▸ **LISTED RECORDS**:
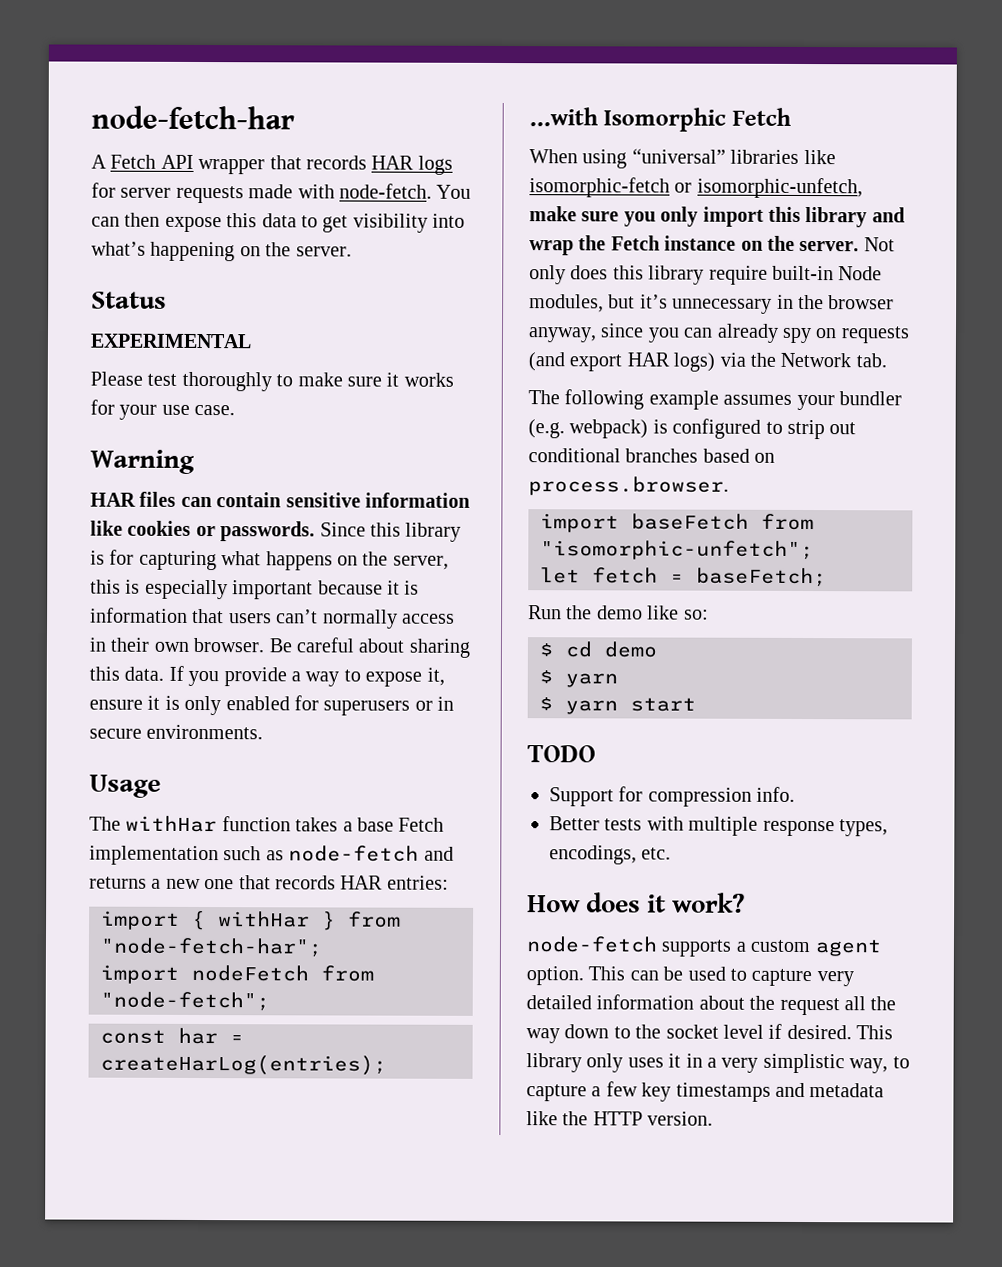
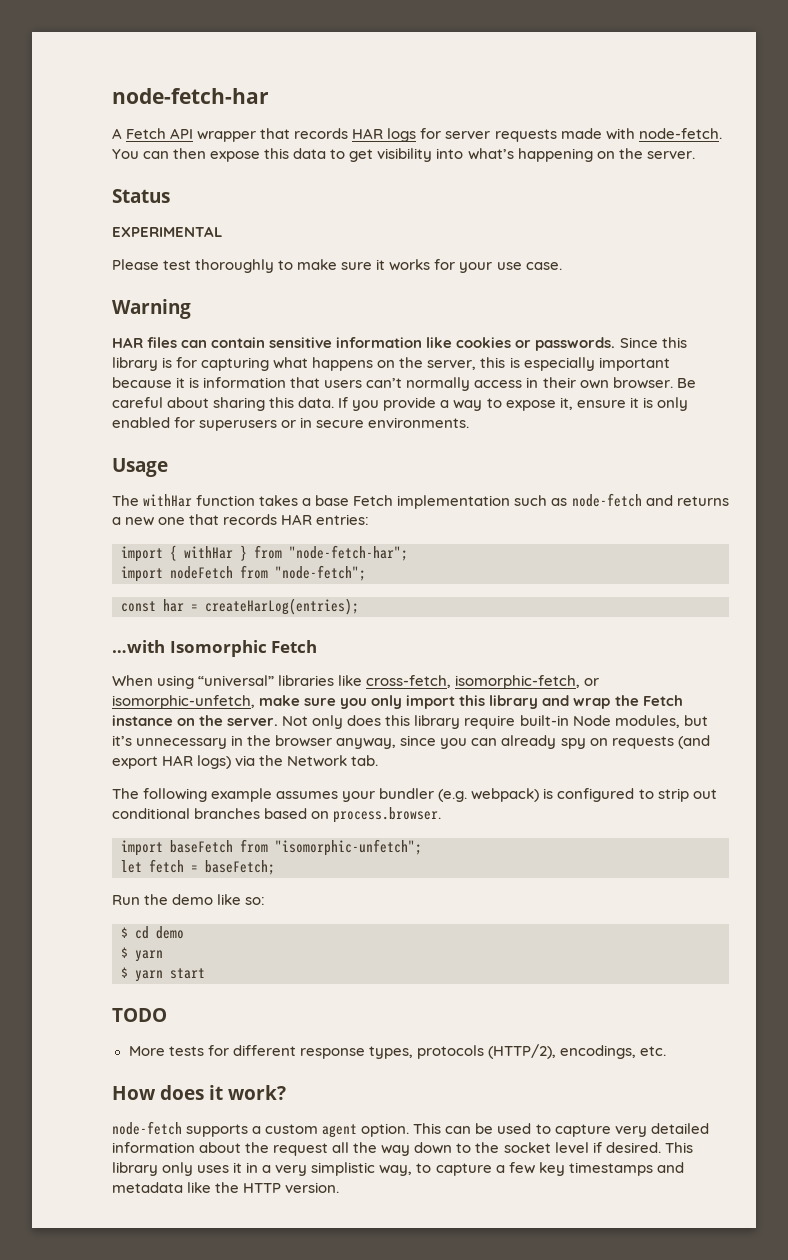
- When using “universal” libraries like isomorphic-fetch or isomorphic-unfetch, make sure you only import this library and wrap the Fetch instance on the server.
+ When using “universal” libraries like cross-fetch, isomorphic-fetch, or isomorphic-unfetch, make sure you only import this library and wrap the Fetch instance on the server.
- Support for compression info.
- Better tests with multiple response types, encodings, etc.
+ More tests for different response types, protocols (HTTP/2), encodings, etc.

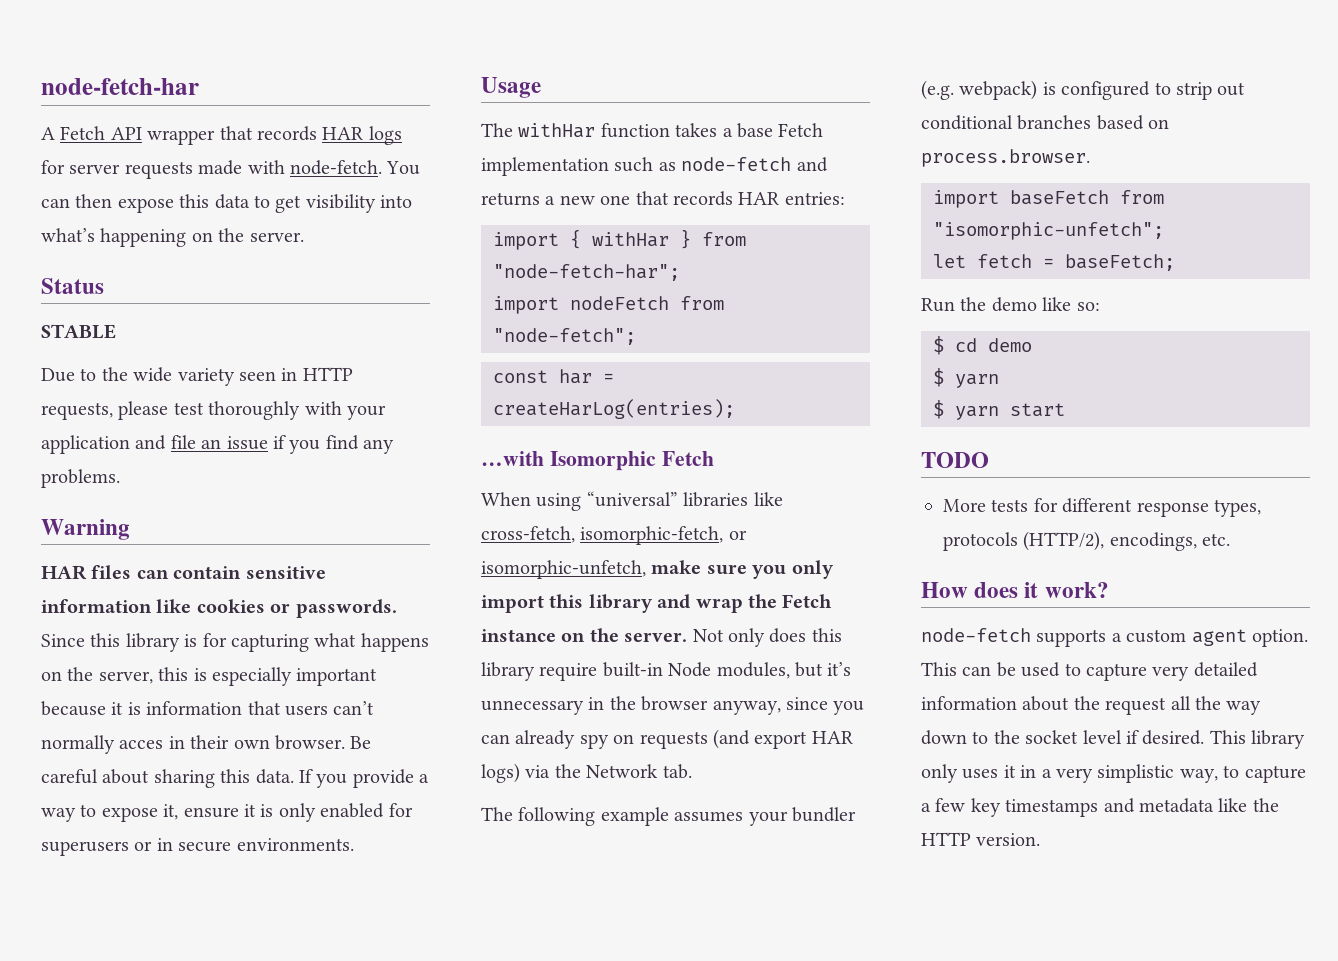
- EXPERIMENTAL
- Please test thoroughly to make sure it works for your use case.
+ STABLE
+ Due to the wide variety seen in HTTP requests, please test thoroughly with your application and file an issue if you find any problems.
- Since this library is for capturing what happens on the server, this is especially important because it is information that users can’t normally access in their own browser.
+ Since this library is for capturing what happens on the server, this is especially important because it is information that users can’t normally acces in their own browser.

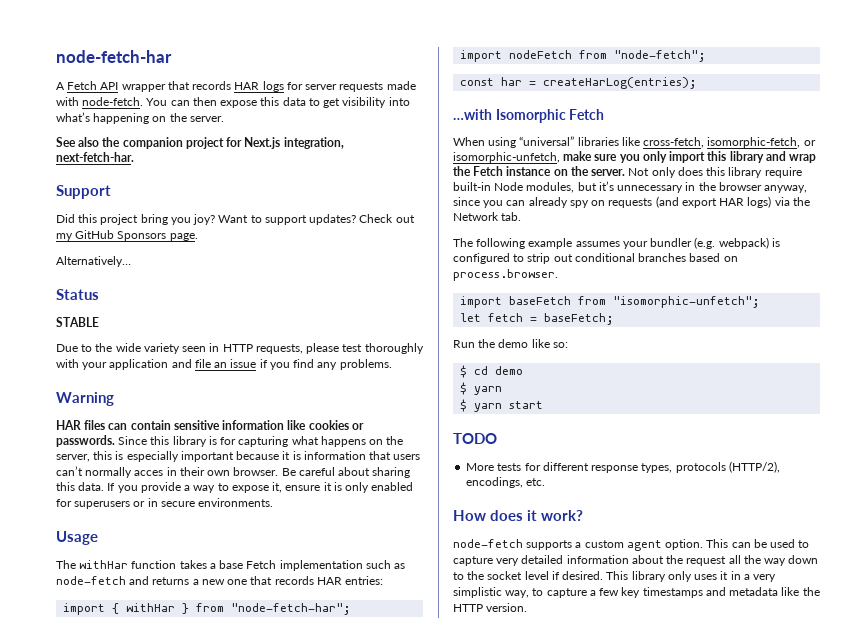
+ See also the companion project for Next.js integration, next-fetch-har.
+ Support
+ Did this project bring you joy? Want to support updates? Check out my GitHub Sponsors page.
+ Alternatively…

▸ **TASK DETAILS**: Give the entries above again word for word, without the pictures.

▸ **SOLUTION**:
- When using “universal” libraries like isomorphic-fetch or isomorphic-unfetch, make sure you only import this library and wrap the Fetch instance on the server.
+ When using “universal” libraries like cross-fetch, isomorphic-fetch, or isomorphic-unfetch, make sure you only import this library and wrap the Fetch instance on the server.
- Support for compression info.
- Better tests with multiple response types, encodings, etc.
+ More tests for different response types, protocols (HTTP/2), encodings, etc.

- EXPERIMENTAL
- Please test thoroughly to make sure it works for your use case.
+ STABLE
+ Due to the wide variety seen in HTTP requests, please test thoroughly with your application and file an issue if you find any problems.
- Since this library is for capturing what happens on the server, this is especially important because it is information that users can’t normally access in their own browser.
+ Since this library is for capturing what happens on the server, this is especially important because it is information that users can’t normally acces in their own browser.

+ See also the companion project for Next.js integration, next-fetch-har.
+ Support
+ Did this project bring you joy? Want to support updates? Check out my GitHub Sponsors page.
+ Alternatively…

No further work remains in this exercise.